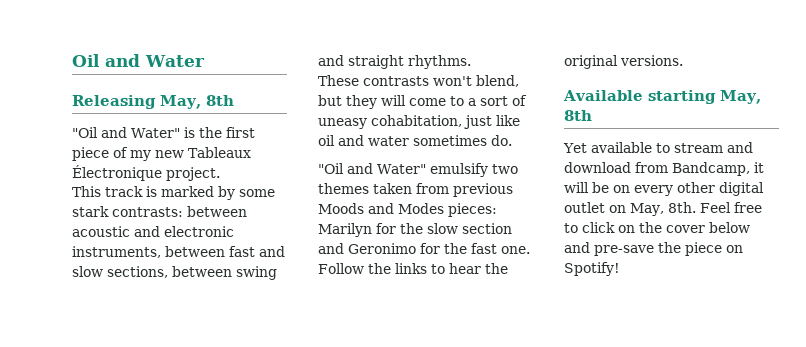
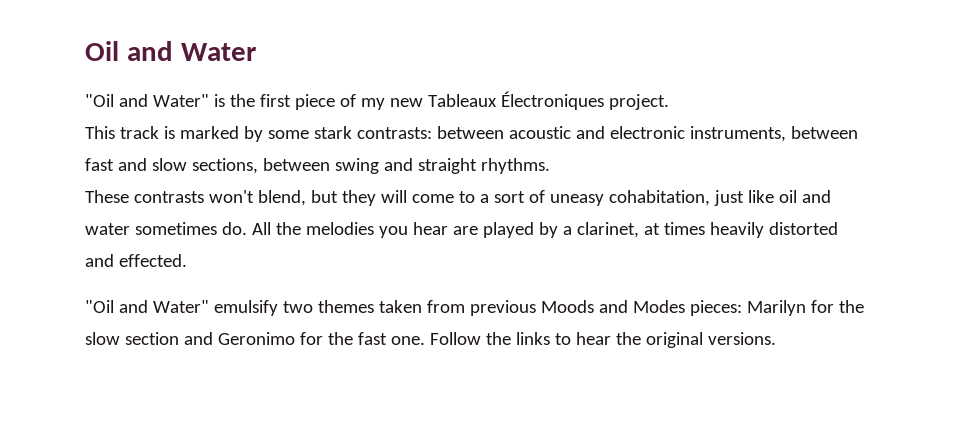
[72,95,234,109] // Releasing May, 8th -> (256, 52) none
[72,165,162,181] Électronique -> [500,91,604,110] Électroniques
(512, 140) none -> [251,222,838,238] [85,254,187,267] All the melodies you hear are played by a clarinet, at times heavily distorted and effected.
[563,90,761,104] [564,110,592,121] [563,142,753,153] [564,162,764,176] [564,182,764,196] [564,202,762,216] [564,222,750,233] [564,242,743,256] [564,262,620,276] // Available starting May, 8th // Yet available to stream and download from Bandcamp, it will be on every other digital outlet on May, 8th. Feel free to click on the cover below and pre-save the piece on Spotify! -> (776, 338) none

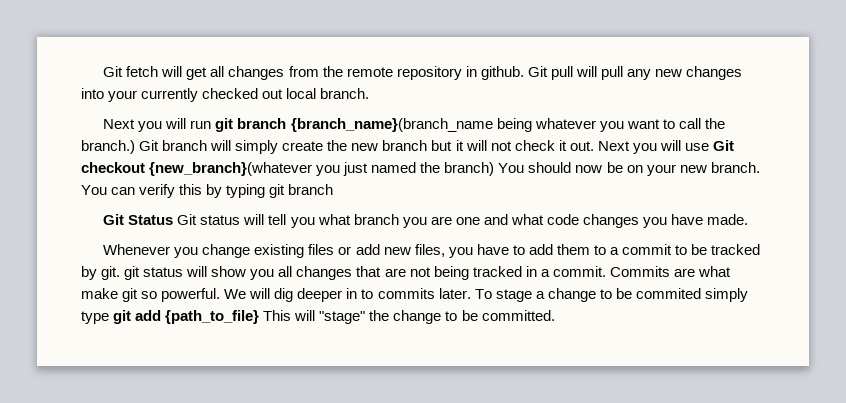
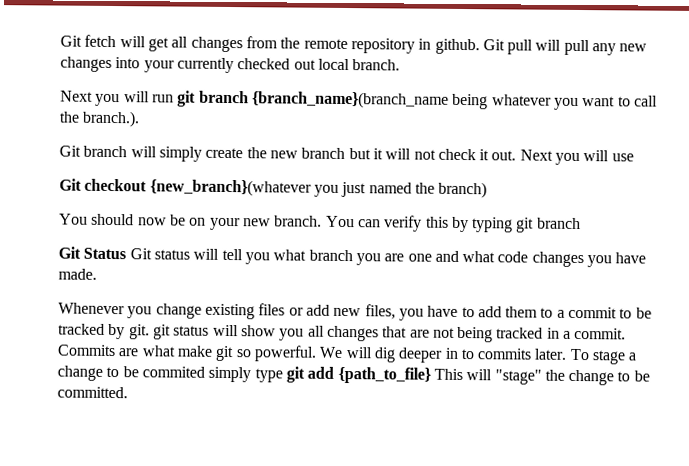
[81,140,135,154] branch.) -> [82,110,141,128] branch.). //
(709, 147) none -> (634, 157) //
(495, 169) none -> (488, 190) //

____________________

◆ YOUR GOAL: Exactly reproduce the entries above, minus the pictures.

◆ RESPONSE AREA:
[72,95,234,109] // Releasing May, 8th -> (256, 52) none
[72,165,162,181] Électronique -> [500,91,604,110] Électroniques
(512, 140) none -> [251,222,838,238] [85,254,187,267] All the melodies you hear are played by a clarinet, at times heavily distorted and effected.
[563,90,761,104] [564,110,592,121] [563,142,753,153] [564,162,764,176] [564,182,764,196] [564,202,762,216] [564,222,750,233] [564,242,743,256] [564,262,620,276] // Available starting May, 8th // Yet available to stream and download from Bandcamp, it will be on every other digital outlet on May, 8th. Feel free to click on the cover below and pre-save the piece on Spotify! -> (776, 338) none

[81,140,135,154] branch.) -> [82,110,141,128] branch.). //
(709, 147) none -> (634, 157) //
(495, 169) none -> (488, 190) //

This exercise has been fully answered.